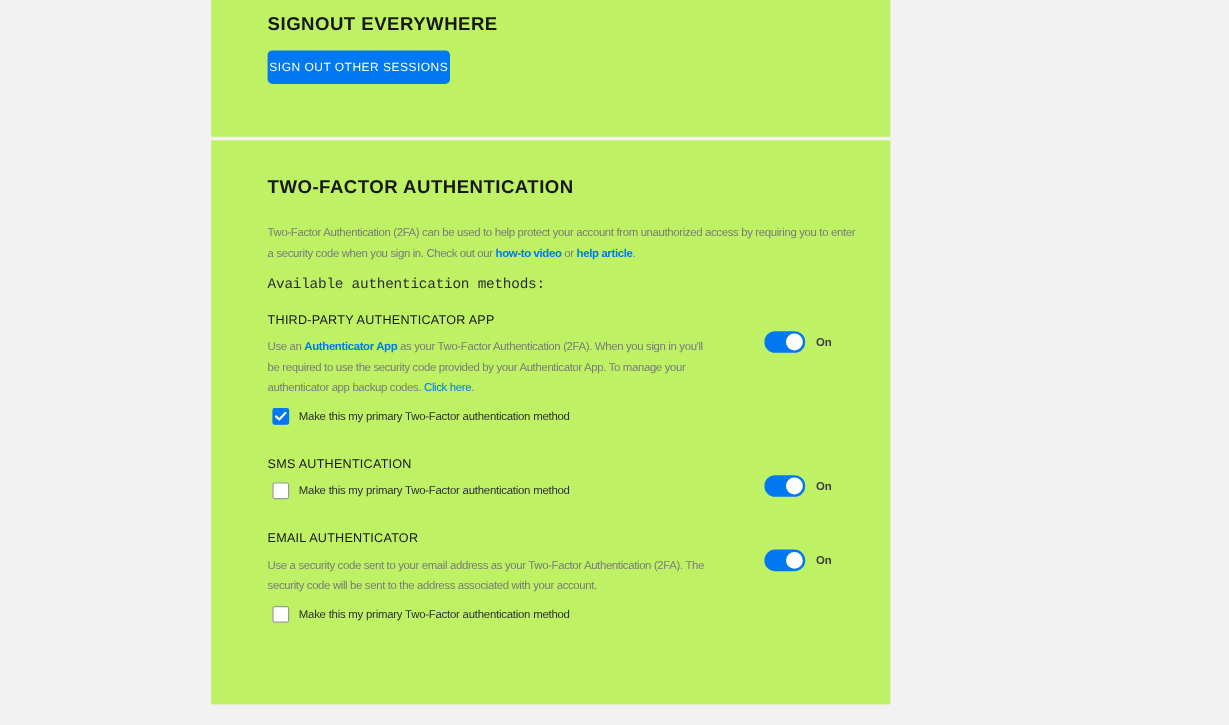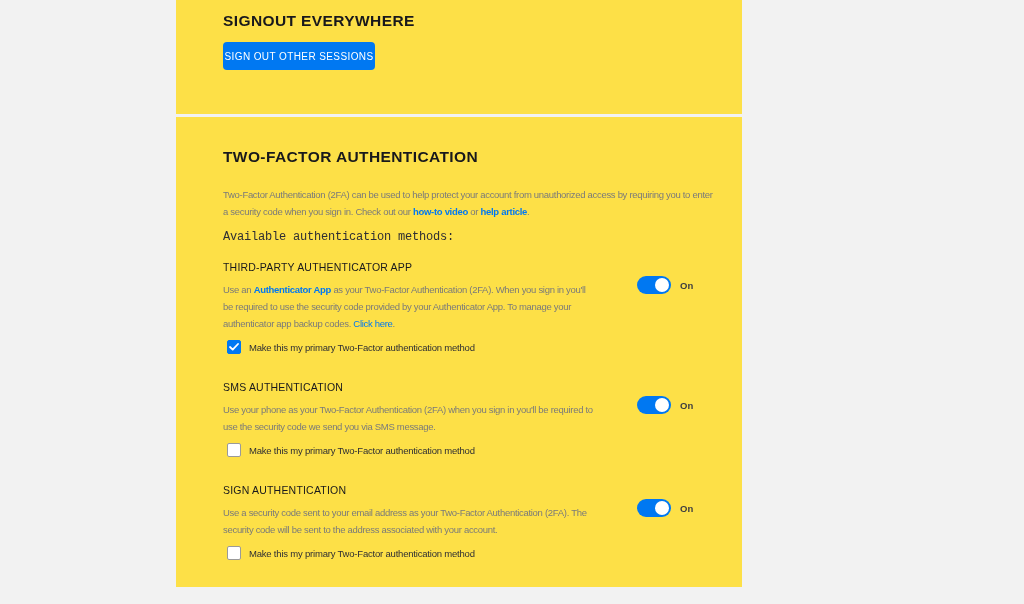--- a/index.html
+++ b/index.html
@@ -15,7 +15,7 @@
     width: 566px;
   }
   .card {
-    background: #fde047;
+    background: #bef264;
     padding-left: 47px;
     padding-right: 44px;
   }

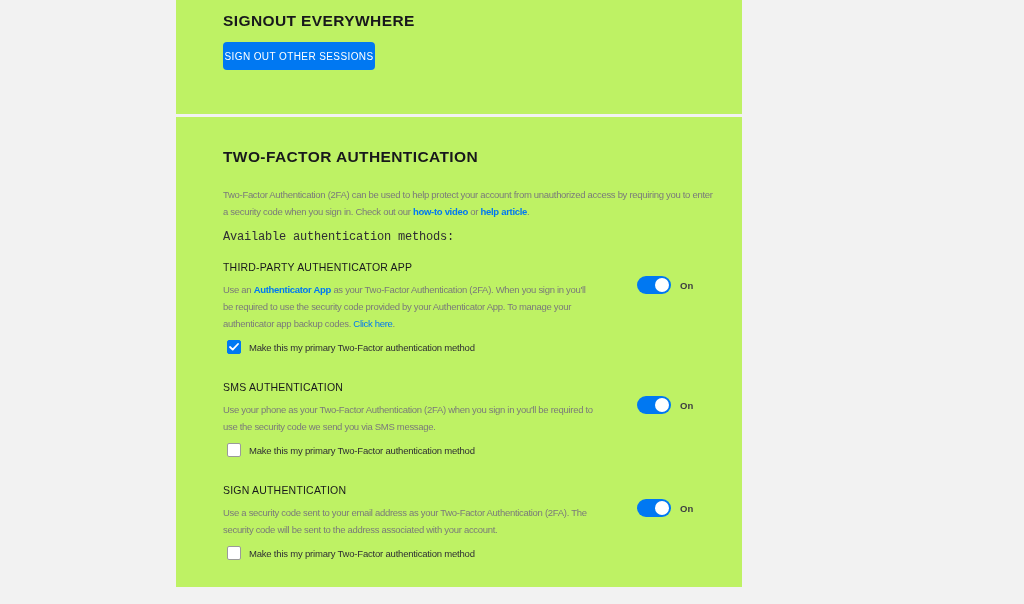--- a/index.html
+++ b/index.html
@@ -197,7 +197,6 @@
     <div class="method method-2">
       <div class="method-left">
         <h3 class="method-title">SMS AUTHENTICATION</h3>
-        <p class="desc">Use your phone as your Two-Factor Authentication (2FA) when you sign in you'll be required to use the security code we send you via SMS message.</p>
         <div class="checkbox-row">
           <span class="checkbox">
             

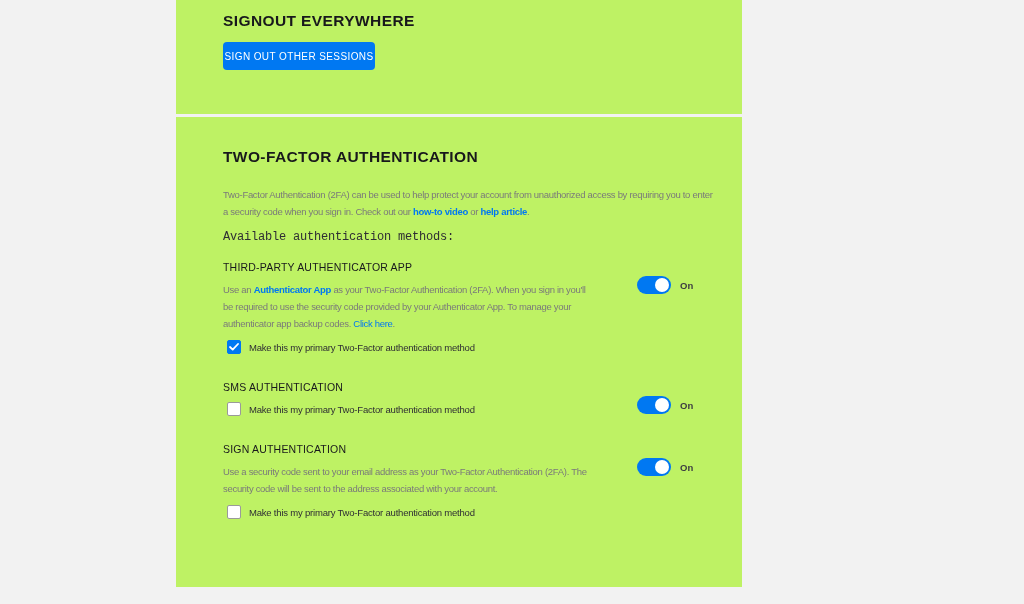--- a/index.html
+++ b/index.html
@@ -212,7 +212,7 @@
 
     <div class="method method-3">
       <div class="method-left">
-        <h3 class="method-title">SIGN AUTHENTICATION</h3>
+        <h3 class="method-title">EMAIL AUTHENTICATOR</h3>
         <p class="desc">Use a security code sent to your email address as your Two-Factor Authentication (2FA). The security code will be sent to the address associated with your account.</p>
         <div class="checkbox-row">
           <span class="checkbox">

=====

## What the task asks
The records above are to be retyped exactly, with every picture left out.

## Answer to the problem
--- a/index.html
+++ b/index.html
@@ -15,7 +15,7 @@
     width: 566px;
   }
   .card {
-    background: #fde047;
+    background: #bef264;
     padding-left: 47px;
     padding-right: 44px;
   }

--- a/index.html
+++ b/index.html
@@ -197,7 +197,6 @@
     <div class="method method-2">
       <div class="method-left">
         <h3 class="method-title">SMS AUTHENTICATION</h3>
-        <p class="desc">Use your phone as your Two-Factor Authentication (2FA) when you sign in you'll be required to use the security code we send you via SMS message.</p>
         <div class="checkbox-row">
           <span class="checkbox">
             

--- a/index.html
+++ b/index.html
@@ -212,7 +212,7 @@
 
     <div class="method method-3">
       <div class="method-left">
-        <h3 class="method-title">SIGN AUTHENTICATION</h3>
+        <h3 class="method-title">EMAIL AUTHENTICATOR</h3>
         <p class="desc">Use a security code sent to your email address as your Two-Factor Authentication (2FA). The security code will be sent to the address associated with your account.</p>
         <div class="checkbox-row">
           <span class="checkbox">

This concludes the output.